**REQUIRED ACTION:** In the entries below, go to the line containing "Mercedes-Benz 210-811-02-60-0019: 2" and repeat it along with every later line, exactly.

SUPPLIED RECORDS START

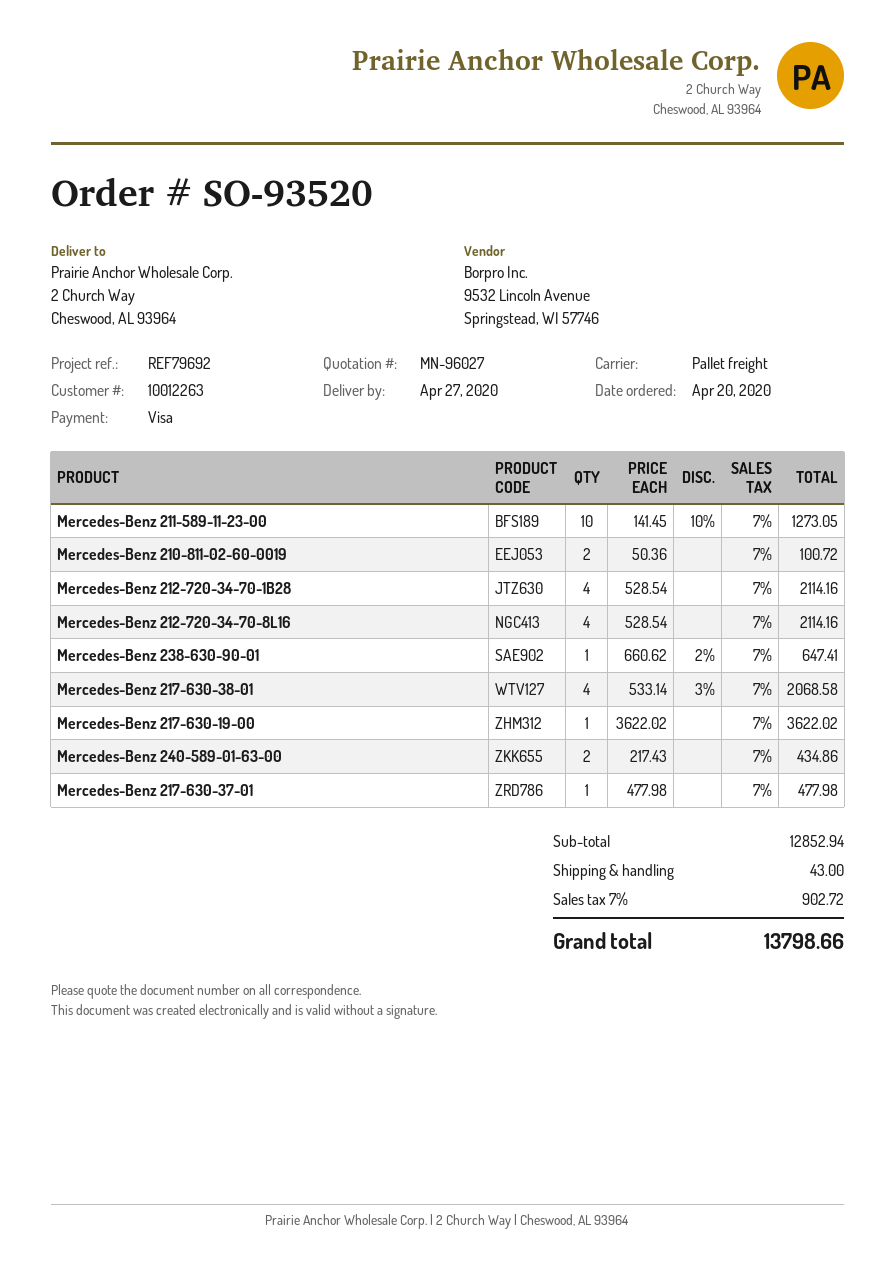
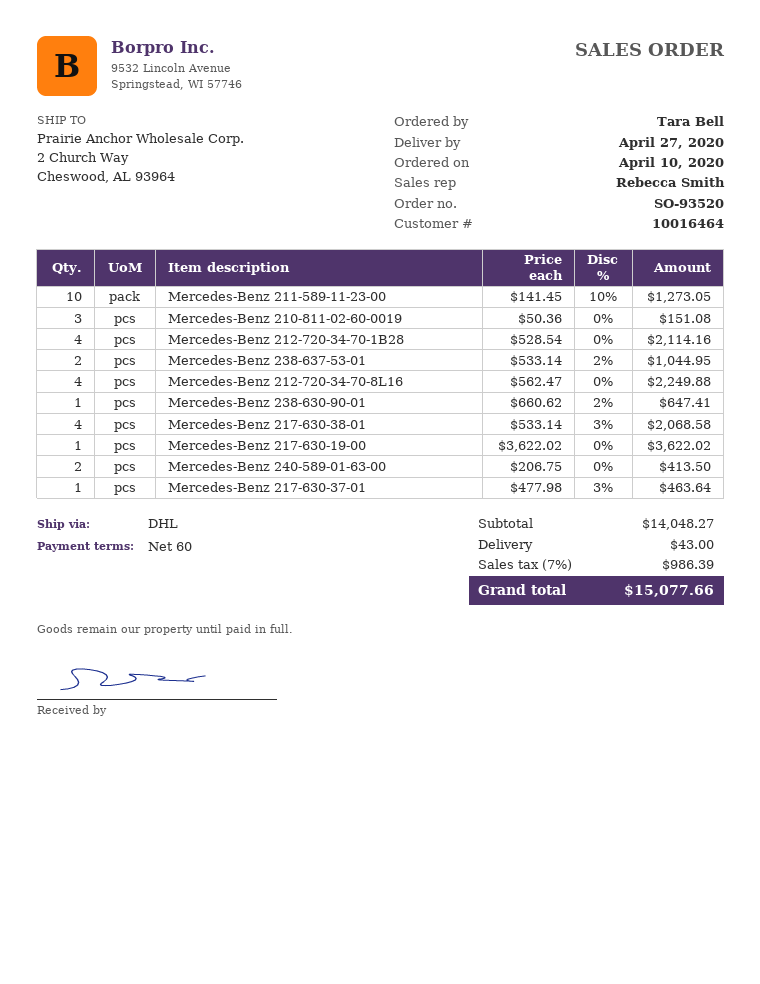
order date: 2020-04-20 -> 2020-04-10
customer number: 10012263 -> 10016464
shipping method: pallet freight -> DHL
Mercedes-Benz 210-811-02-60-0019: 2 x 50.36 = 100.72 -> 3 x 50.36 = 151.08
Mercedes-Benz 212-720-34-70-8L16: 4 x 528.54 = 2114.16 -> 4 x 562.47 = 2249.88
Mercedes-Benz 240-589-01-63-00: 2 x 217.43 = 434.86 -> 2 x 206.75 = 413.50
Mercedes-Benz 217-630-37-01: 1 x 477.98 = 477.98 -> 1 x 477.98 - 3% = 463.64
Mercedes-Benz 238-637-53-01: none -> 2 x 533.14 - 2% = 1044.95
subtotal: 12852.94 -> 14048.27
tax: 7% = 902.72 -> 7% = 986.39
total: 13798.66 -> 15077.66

SUPPLIED RECORDS END

**SOLUTION FOR THIS PROBLEM:**
Mercedes-Benz 210-811-02-60-0019: 2 x 50.36 = 100.72 -> 3 x 50.36 = 151.08
Mercedes-Benz 212-720-34-70-8L16: 4 x 528.54 = 2114.16 -> 4 x 562.47 = 2249.88
Mercedes-Benz 240-589-01-63-00: 2 x 217.43 = 434.86 -> 2 x 206.75 = 413.50
Mercedes-Benz 217-630-37-01: 1 x 477.98 = 477.98 -> 1 x 477.98 - 3% = 463.64
Mercedes-Benz 238-637-53-01: none -> 2 x 533.14 - 2% = 1044.95
subtotal: 12852.94 -> 14048.27
tax: 7% = 902.72 -> 7% = 986.39
total: 13798.66 -> 15077.66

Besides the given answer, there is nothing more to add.